In attesa del finanziamento, Graziani fa bombardare anche Cufra. Il 26 agosto quattro Romeo si portano infatti sul grande arcipelago di oasi e, come riferisce Graziani, «due apparecchi bombardarono el Giof, altri due et-Tat, producendo visibilissimo effetto. Molte case crollarono. Fu lanciata oltre mezza tonnellata di esplosivo. Successive informazioni dettero che le perdite subite dalla popolazione non furono gravi, ma il panico invase tutti, compresi i capi, i quali capirono come il cerchio si incominciasse a stringere intorno a loro» (57). Un paio di settimane dopo, il 9 settembre, De Bono torna alla carica con Mussolini per ottenere i sei milioni necessari all'impresa e così giustifica la richiesta: «Cufra ha assunto, in questo momento, una particolare importanza quale vero e proprio centro dei traffici che mantengono in vita la ribellione in Cirenaica. A Cufra, poi, risiedono, e naturalmente operano, esponenti importanti non soltanto del senussismo cirenaico, ma anche dell'ormai stroncata ribellione tripolitana. [...] Chiedo pertanto a V. E. il consenso per eseguire questa operazione militare, che non presenta rischi e difficoltà, se non dal punto di vista logistico, ma che ha importanza notevolissima per la soluzione dell'annosa questione cirenaica» (58).

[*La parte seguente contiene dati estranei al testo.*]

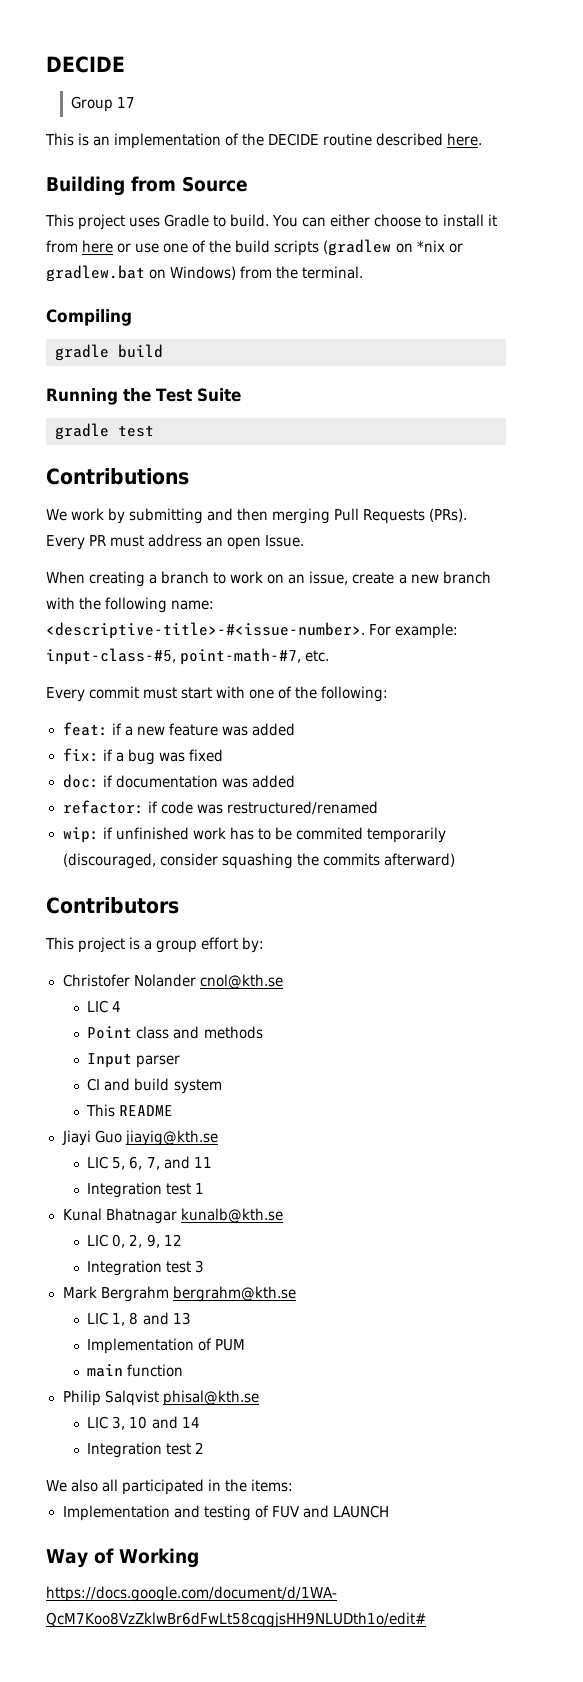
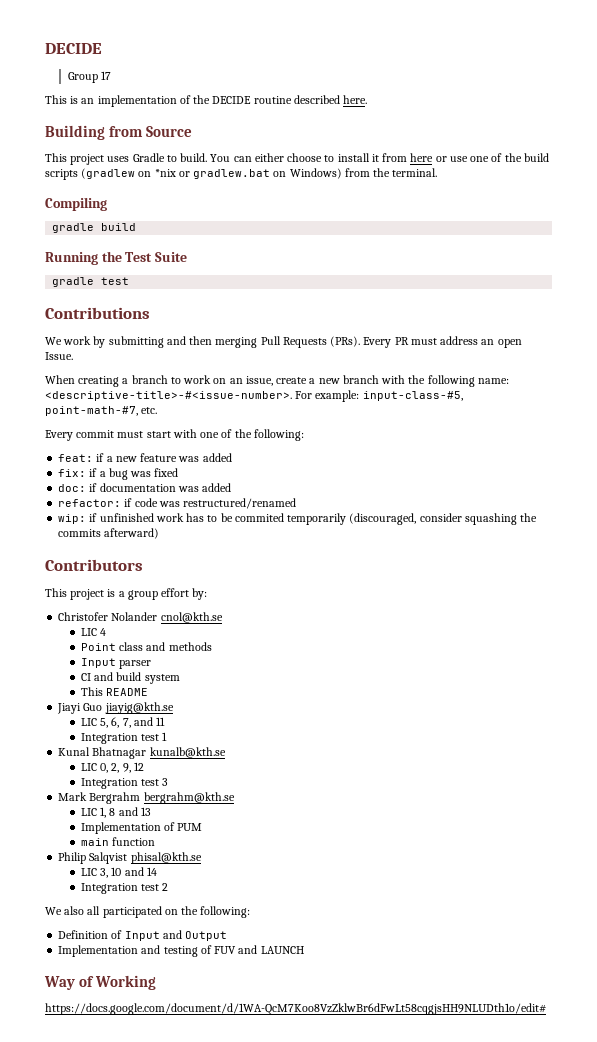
[208,1479,294,1492] in the items: -> [164,906,251,918] [58,930,228,941] on the following: // Definition of Input and Output

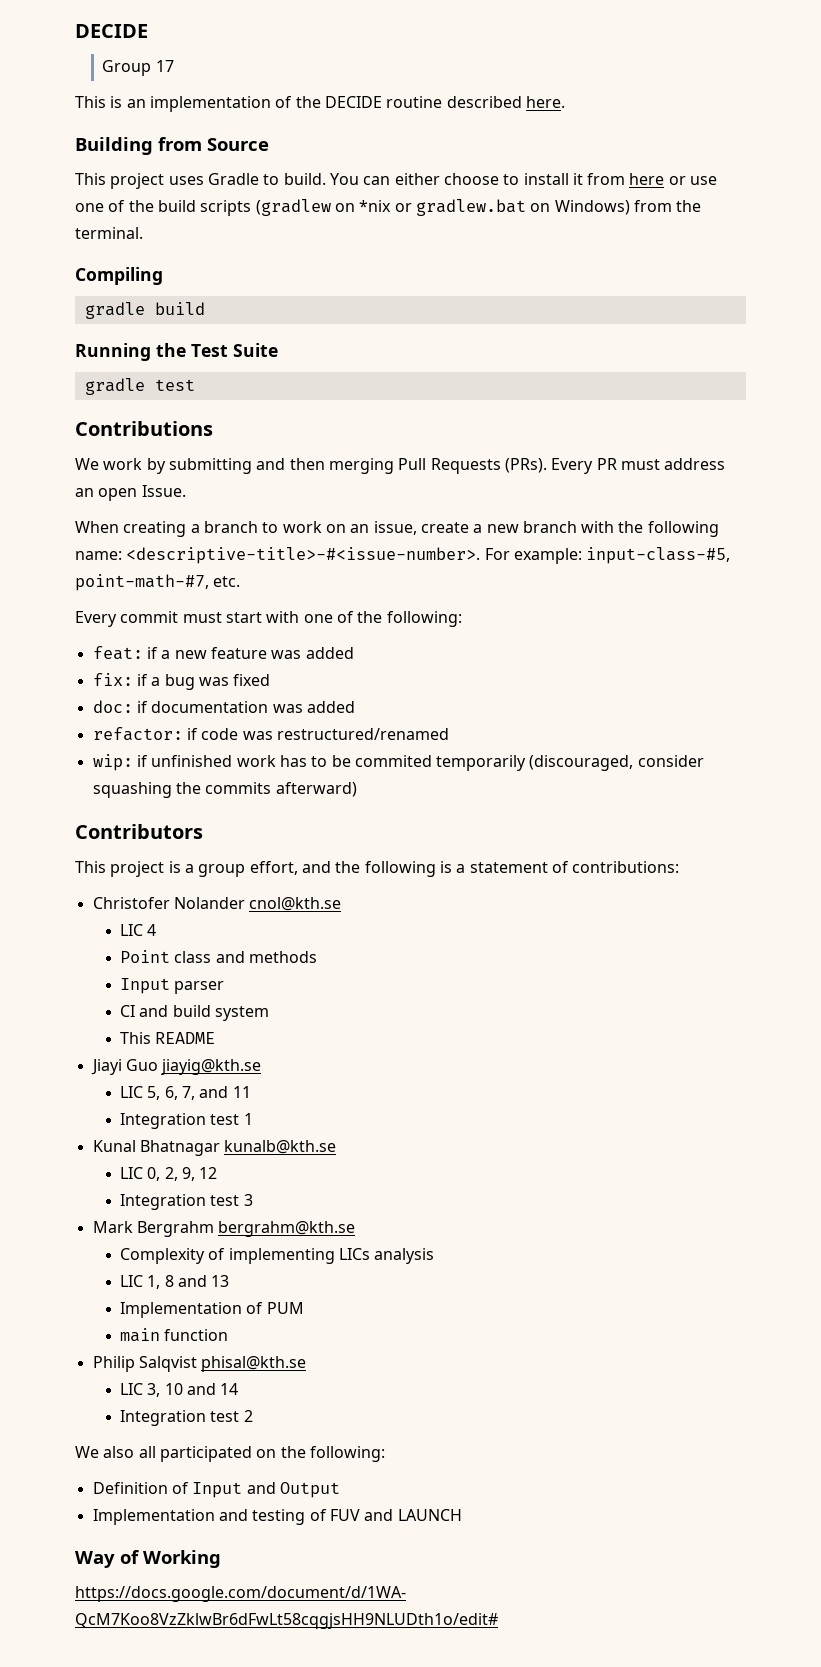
[161,588,208,600] effort by: -> [249,861,680,877] effort, and the following is a statement of contributions:
(235, 798) none -> [119,1248,435,1264] // Complexity of implementing LICs analysis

Qualche giorno dopo Mussolini accorda il suo consenso e subito ha inizio la preparazione dell'impresa, che dura cento giorni e viene affidata al generale Ronchetti, al quale tocca risolvere un problema logistico mai prima di allora affrontato nel deserto. Per rifornire le tre colonne che convergeranno su Cufra egli deve provvedere al trasporto, con autocarri e cammelli, di ben 20 mila quintali tra viveri, carburanti, lubrificanti, munizioni e materiali vari. La prima operazione che Ronchetti deve compiere, intanto, è quella di riconoscere il terreno. Egli fa perciò compiere alcune ricognizioni dell'itinerario Gialo - Bir Zighen e del percorso Uau el Chebir - Uau en-Hamus - Taizerbo. In base ai dati raccolti, si accerta che la colonna principale, che partirà da Agedabia, avrà davanti a sé un terreno facile, camionabile, per 640 chilometri, fino ai pozzi di Bir Zighen. Gli ultimi 180 chilometri, invece, presentano maggiori difficoltà perché al piatto serir si sostituisce una barriera di dune mobili. Anche le altre due colonne, che partono rispettivamente da Zella e da Uau el Chebir, dovranno compiere un percorso difficile, ma comunque praticabile. A preparazione ultimata, il corpo di spedizione risulta composto da 654 nazionali (ufficiali, sottufficiali e truppa) e da 3321 ascari, con 378 automezzi, una sezione di autoblindate, 7 mila cammelli, 3 cannoni, 70 mitragliatrici e 25 aerei da ricognizione e da bombardamento. Una forza almeno dieci volte superiore a quella dell'avversario.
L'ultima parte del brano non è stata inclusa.